> **Task statement**
Word for word, retype the lines from the one containing "thinner in both ways." to the one containing "- You can find some examples of code in the samples/" below, keeping both end lines and dropping the pictures.

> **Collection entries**

+===+

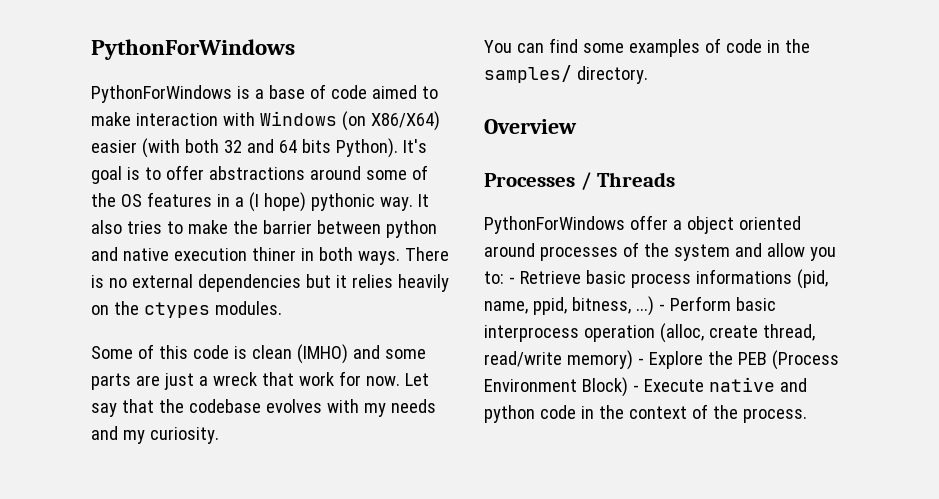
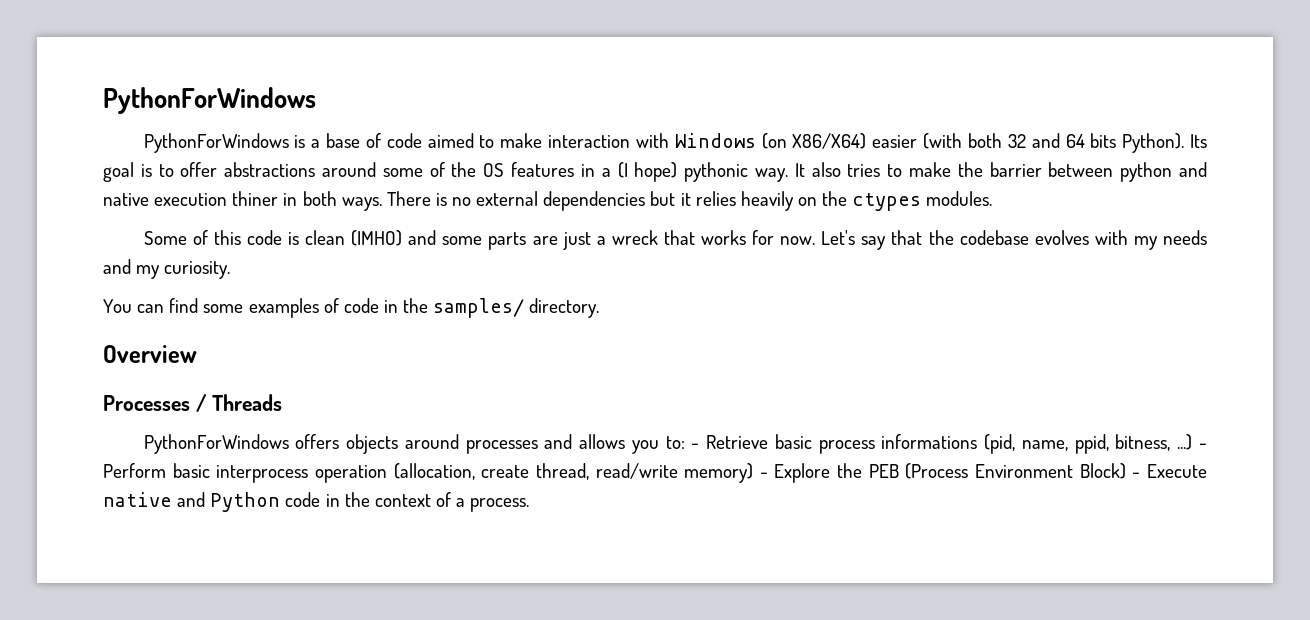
- It's goal is to offer abstractions around some of the OS features in a (I hope) pythonic way.
+ Its goal is to offer abstractions around some of the OS features in a (I hope) pythonic way.
- Some of this code is clean (IMHO) and some parts are just a wreck that work for now.
+ Some of this code is clean (IMHO) and some parts are just a wreck that works for now.
- Let say that the codebase evolves with my needs and my curiosity.
+ Let's say that the codebase evolves with my needs and my curiosity.
- PythonForWindows offer a object oriented around processes of the system and allow you to: - Retrieve basic process informations (pid, name, ppid, bitness, ...)
+ PythonForWindows offers objects around processes and allows you to: - Retrieve basic process informations (pid, name, ppid, bitness, ...)
- - Perform basic interprocess operation (alloc, create thread, read/write memory) - Explore the PEB (Process Environment Block) - Execute native and python code in the context of the process.
+ - Perform basic interprocess operation (allocation, create thread, read/write memory) - Explore the PEB (Process Environment Block) - Execute native and Python code in the context of a process.

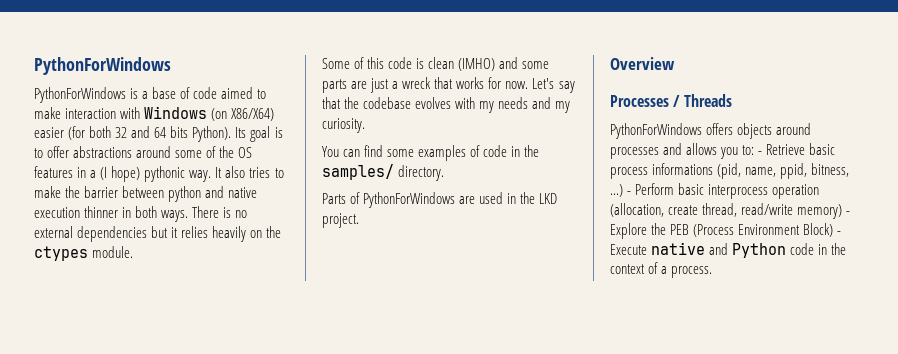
- PythonForWindows is a base of code aimed to make interaction with Windows (on X86/X64) easier (with both 32 and 64 bits Python).
+ PythonForWindows is a base of code aimed to make interaction with Windows (on X86/X64) easier (for both 32 and 64 bits Python).
- It also tries to make the barrier between python and native execution thiner in both ways.
+ It also tries to make the barrier between python and native execution thinner in both ways.
- There is no external dependencies but it relies heavily on the ctypes modules.
+ There is no external dependencies but it relies heavily on the ctypes module.
+ Parts of PythonForWindows are used in the LKD project.

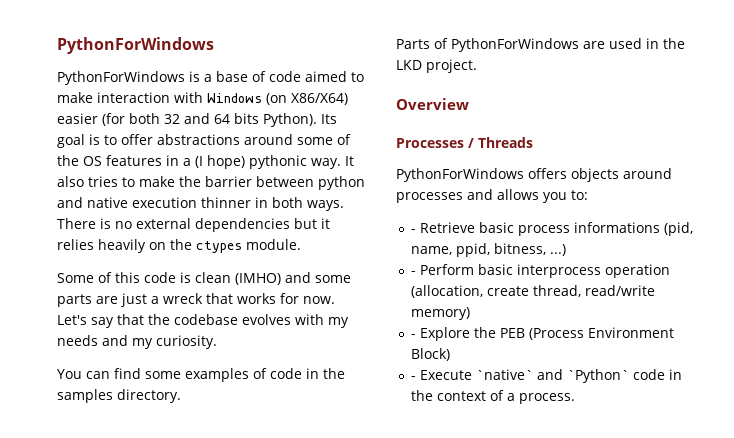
- You can find some examples of code in the samples/ directory.
+ You can find some examples of code in the samples directory.
- PythonForWindows offers objects around processes and allows you to: - Retrieve basic process informations (pid, name, ppid, bitness, ...) - Perform basic interprocess operation (allocation, create thread, read/write memory) - Explore the PEB (Process Environment Block) - Execute native and Python code in the context of a process.
+ PythonForWindows offers objects around processes and allows you to:
+ - Retrieve basic process informations (pid, name, ppid, bitness, ...)
+ - Perform basic interprocess operation (allocation, create thread, read/write memory)
+ - Explore the PEB (Process Environment Block)
+ - Execute `native` and `Python` code in the context of a process.

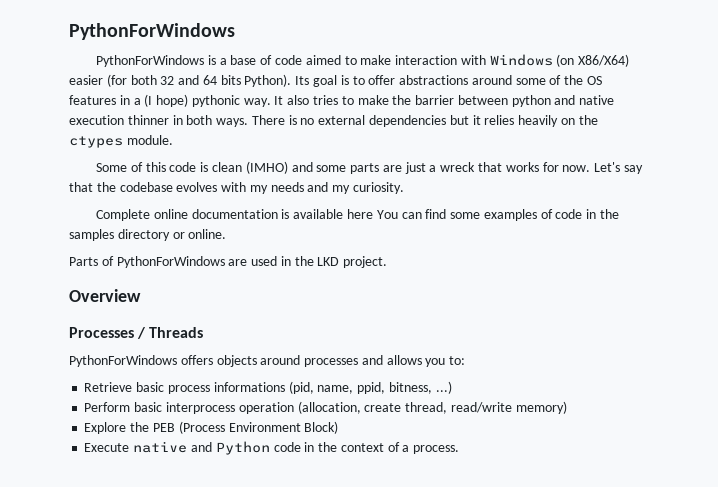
- You can find some examples of code in the samples directory.
+ Complete online documentation is available here You can find some examples of code in the samples directory or online.
- - Retrieve basic process informations (pid, name, ppid, bitness, ...)
+ Retrieve basic process informations (pid, name, ppid, bitness, ...)
- - Perform basic interprocess operation (allocation, create thread, read/write memory)
+ Perform basic interprocess operation (allocation, create thread, read/write memory)
- - Explore the PEB (Process Environment Block)
+ Explore the PEB (Process Environment Block)
- - Execute `native` and `Python` code in the context of a process.
+ Execute native and Python code in the context of a process.

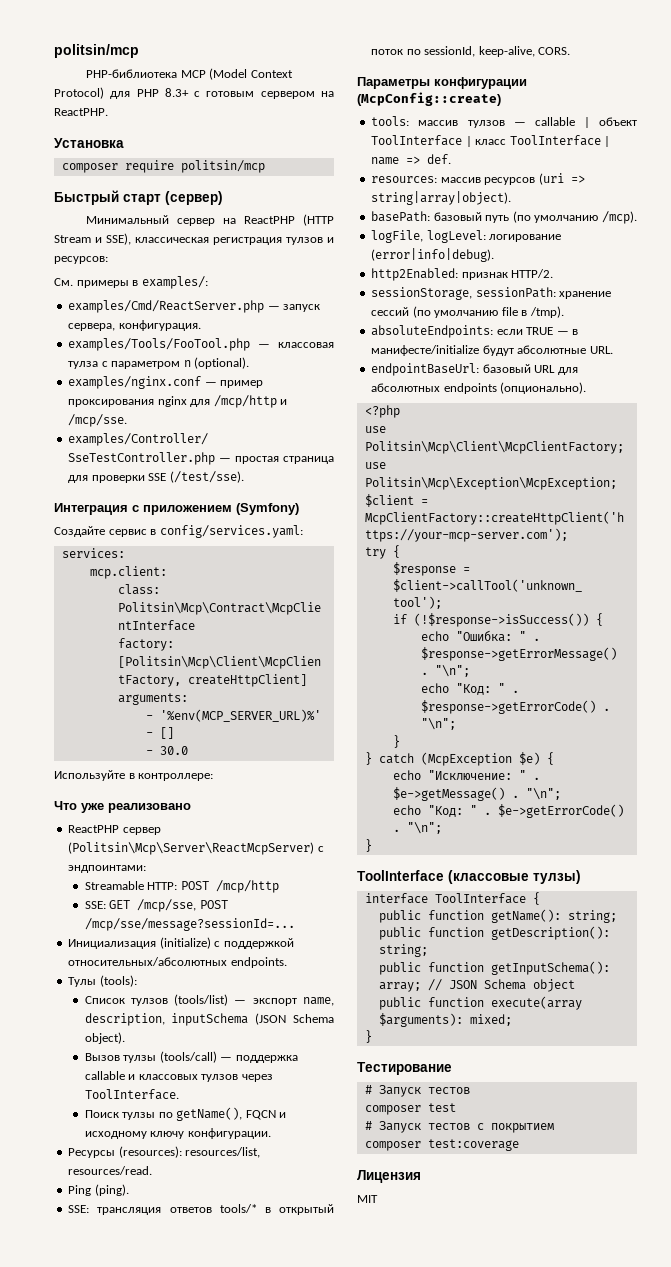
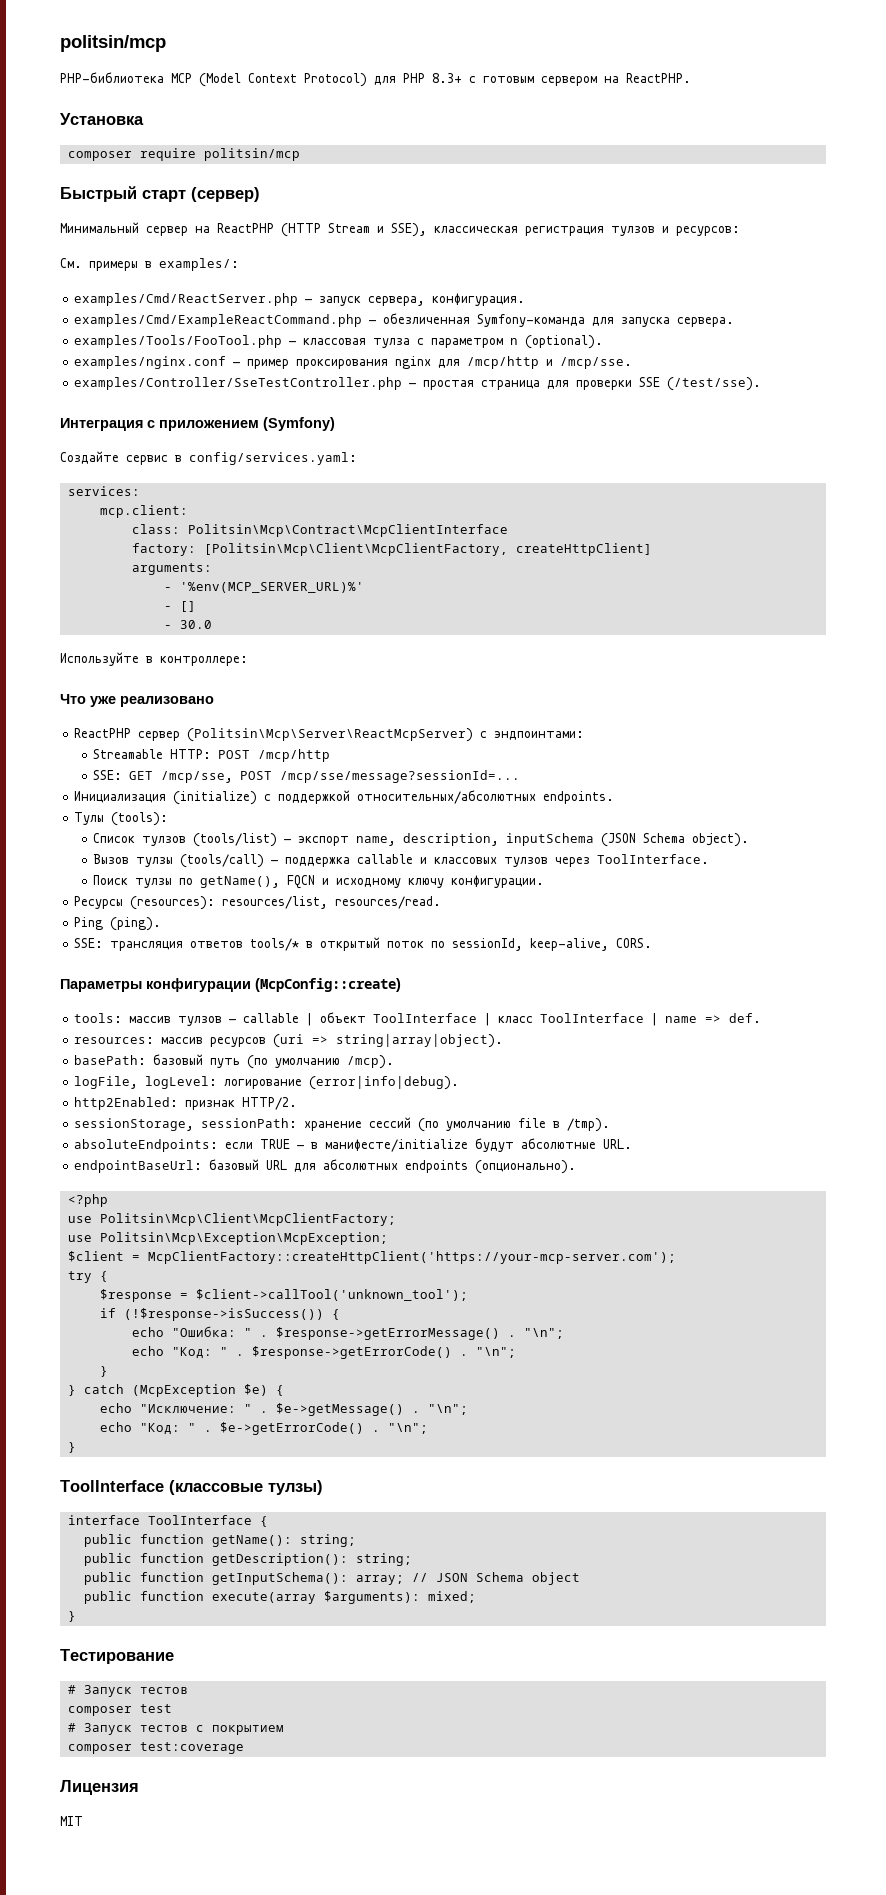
+ examples/Cmd/ExampleReactCommand.php — обезличенная Symfony-команда для запуска сервера.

+===+

> **Solution to this problem**
+ It also tries to make the barrier between python and native execution thinner in both ways.
- There is no external dependencies but it relies heavily on the ctypes modules.
+ There is no external dependencies but it relies heavily on the ctypes module.
+ Parts of PythonForWindows are used in the LKD project.

- You can find some examples of code in the samples/ directory.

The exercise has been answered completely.